** Work request **
Copy each line of the data that has "User" in it.

<<<<

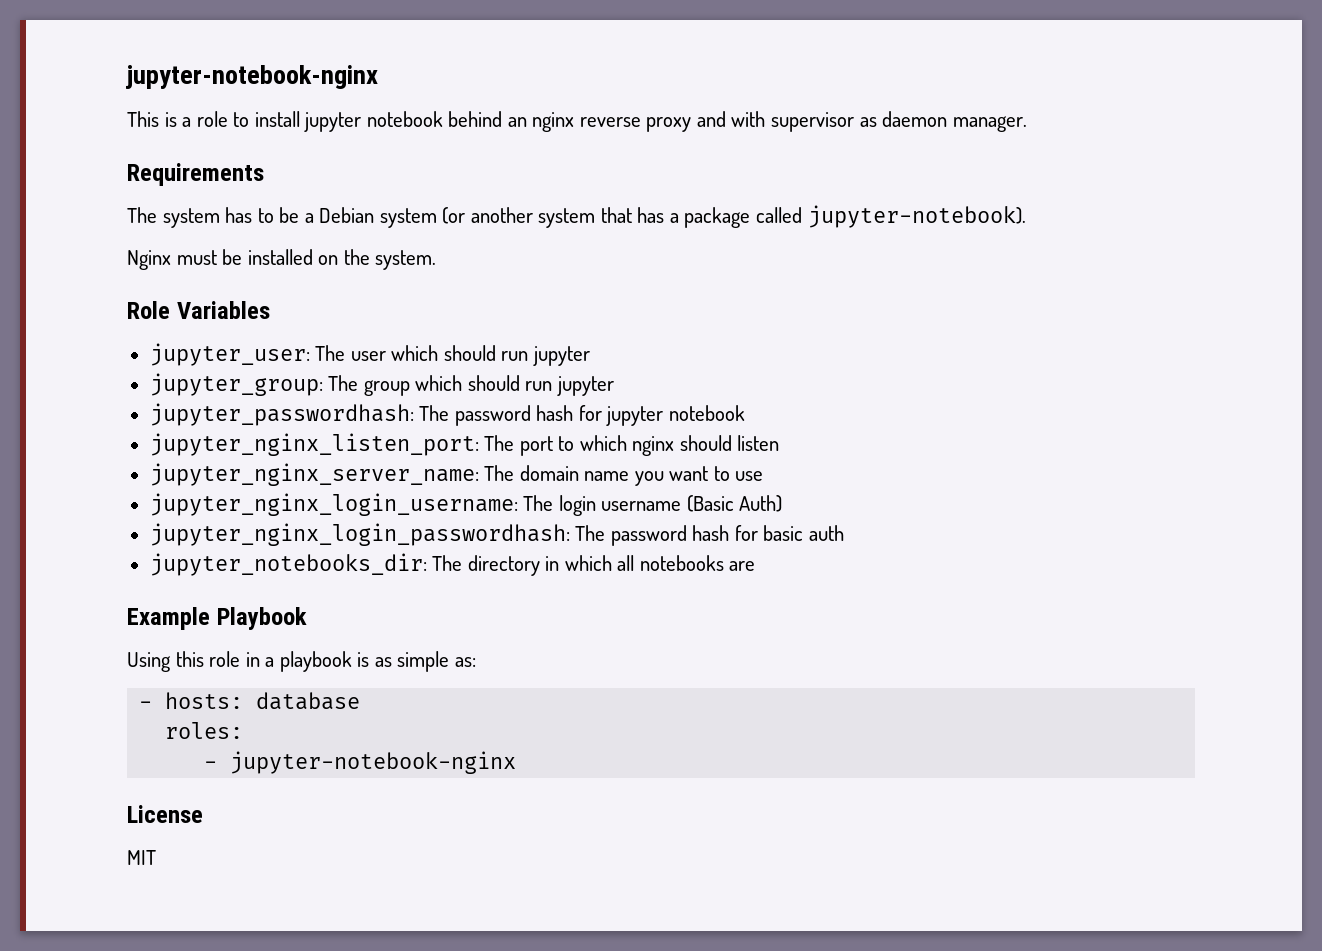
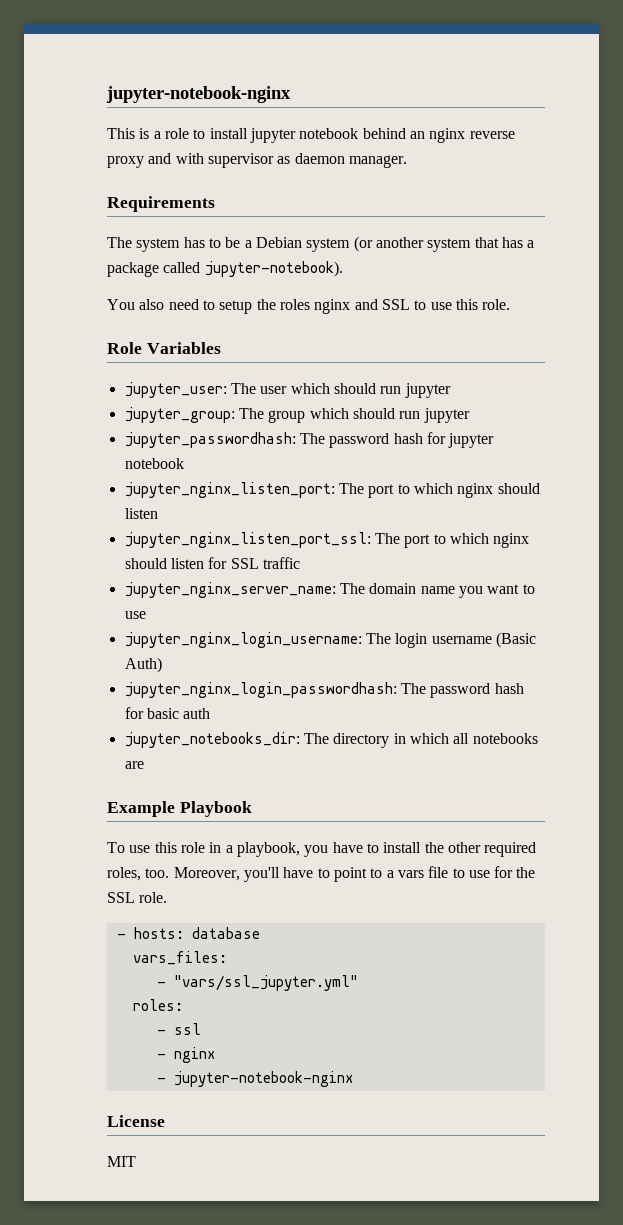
- Nginx must be installed on the system.
+ You also need to setup the roles nginx and SSL to use this role.
+ jupyter_nginx_listen_port_ssl: The port to which nginx should listen for SSL traffic
- Using this role in a playbook is as simple as:
+ To use this role in a playbook, you have to install the other required roles, too. Moreover, you'll have to point to a vars file to use for the SSL role.
  - hosts: database
+ vars_files:
+ - "vars/ssl_jupyter.yml"
  roles:
+ - ssl
+ - nginx

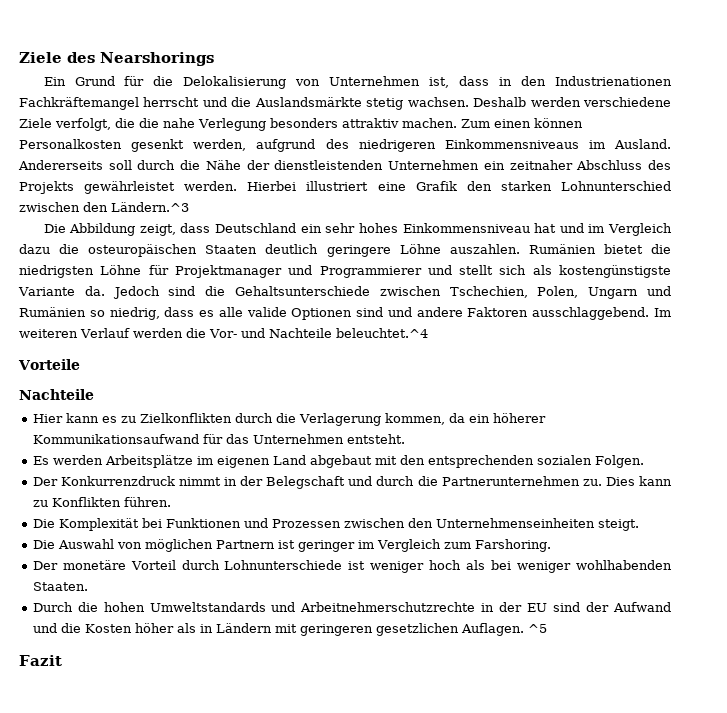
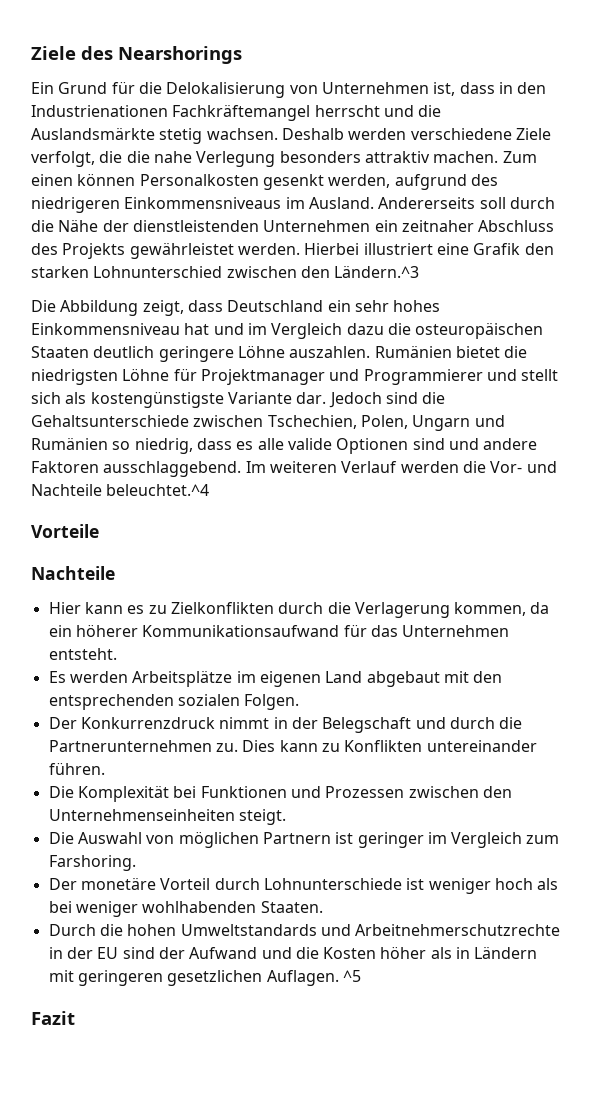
- Rumänien bietet die niedrigsten Löhne für Projektmanager und Programmierer und stellt sich als kostengünstigste Variante da.
+ Rumänien bietet die niedrigsten Löhne für Projektmanager und Programmierer und stellt sich als kostengünstigste Variante dar.
- Dies kann zu Konflikten führen.
+ Dies kann zu Konflikten untereinander führen.

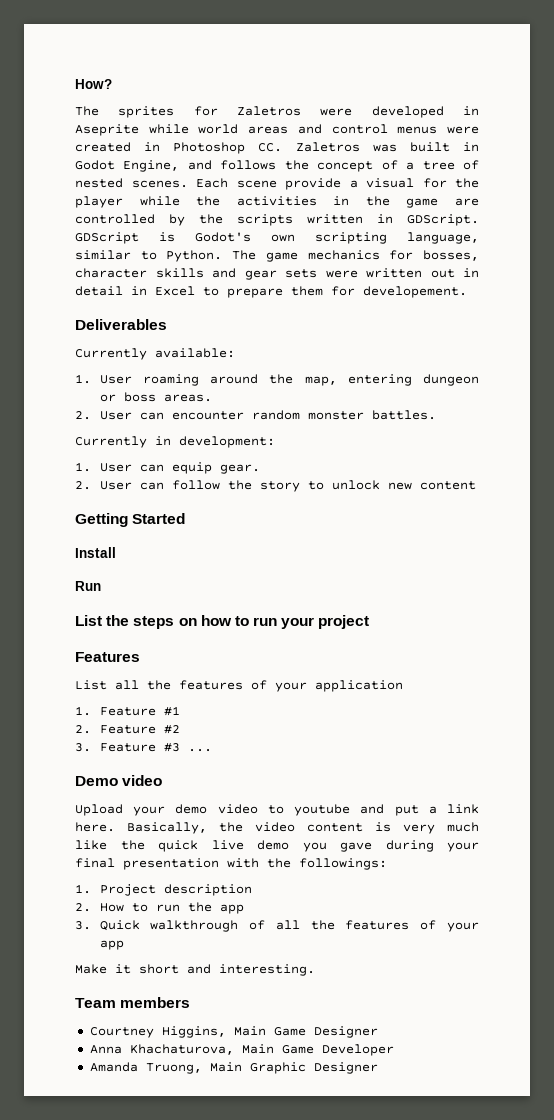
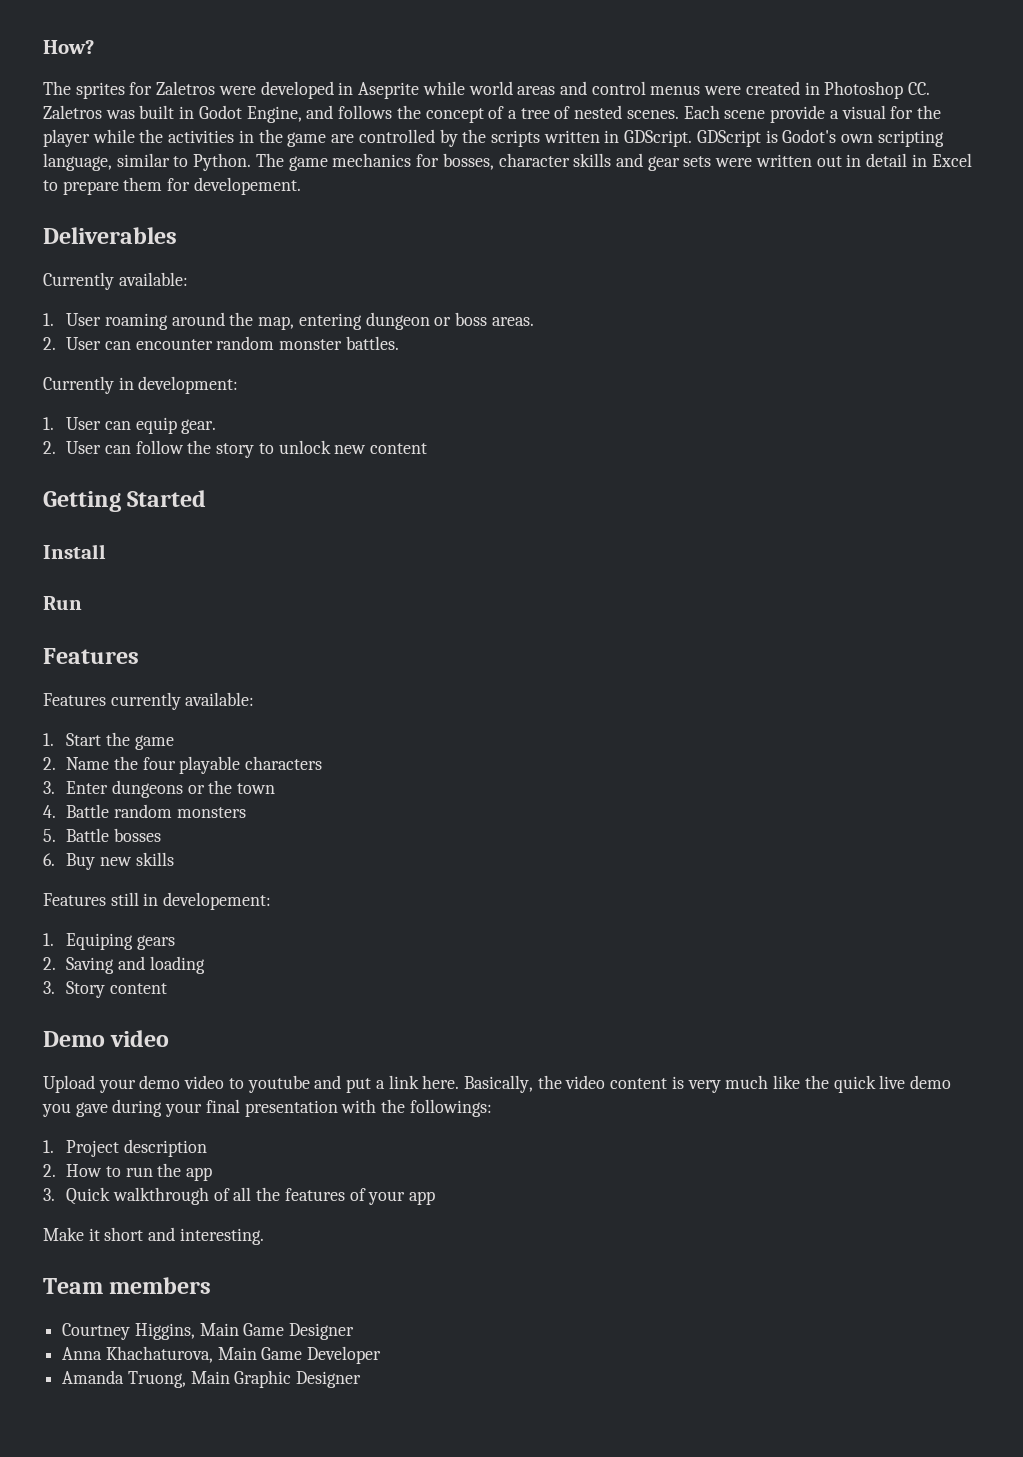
  Run
- List the steps on how to run your project
  Features
- List all the features of your application
- 1. Feature #1
- 2. Feature #2
- 3. Feature #3 ...
+ Features currently available:
+ 1. Start the game
+ 2. Name the four playable characters
+ 3. Enter dungeons or the town
+ 4. Battle random monsters
+ 5. Battle bosses
+ 6. Buy new skills
+ Features still in developement:
+ 1. Equiping gears
+ 2. Saving and loading
+ 3. Story content

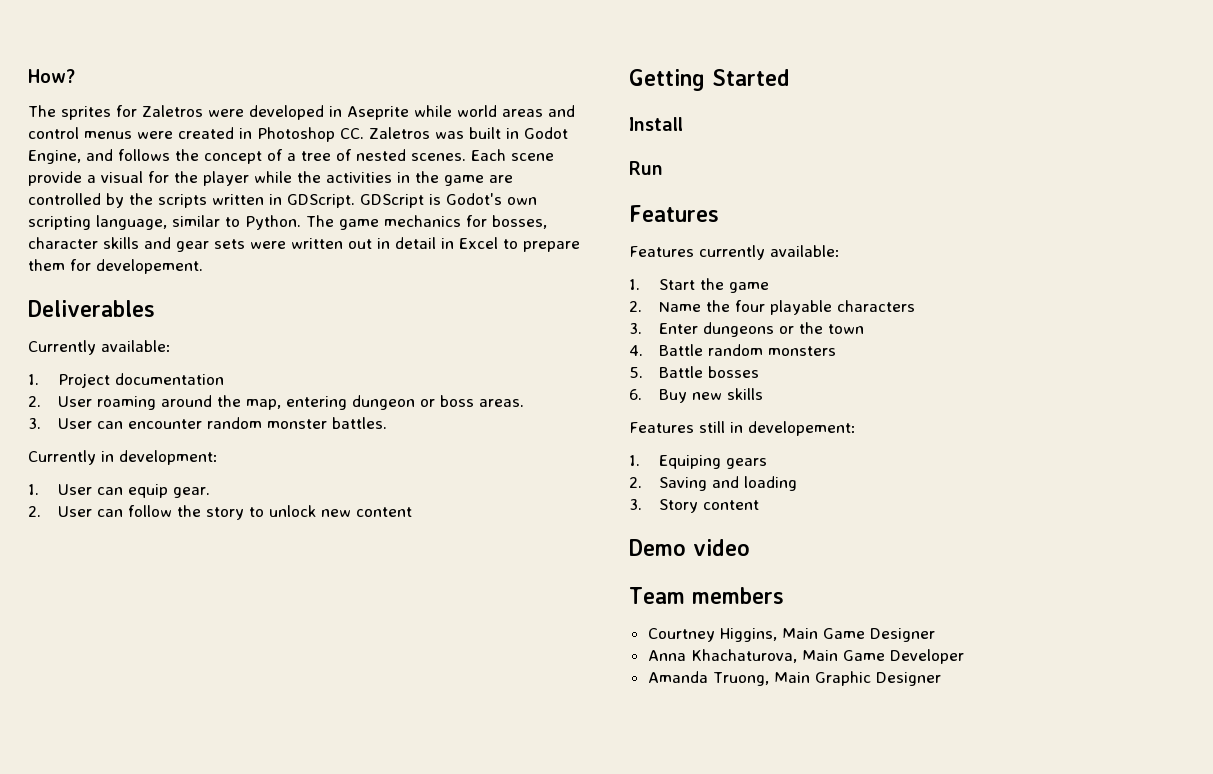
- 1. User roaming around the map, entering dungeon or boss areas.
+ 1. Project documentation
+ 2. User roaming around the map, entering dungeon or boss areas.
- 2. User can encounter random monster battles.
+ 3. User can encounter random monster battles.
- Upload your demo video to youtube and put a link here. Basically, the video content is very much like the quick live demo you gave during your final presentation with the followings:
- 1. Project description
- 2. How to run the app
- 3. Quick walkthrough of all the features of your app
- Make it short and interesting.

>>>>

** Solution **
- 1. User roaming around the map, entering dungeon or boss areas.
+ 2. User roaming around the map, entering dungeon or boss areas.
- 2. User can encounter random monster battles.
+ 3. User can encounter random monster battles.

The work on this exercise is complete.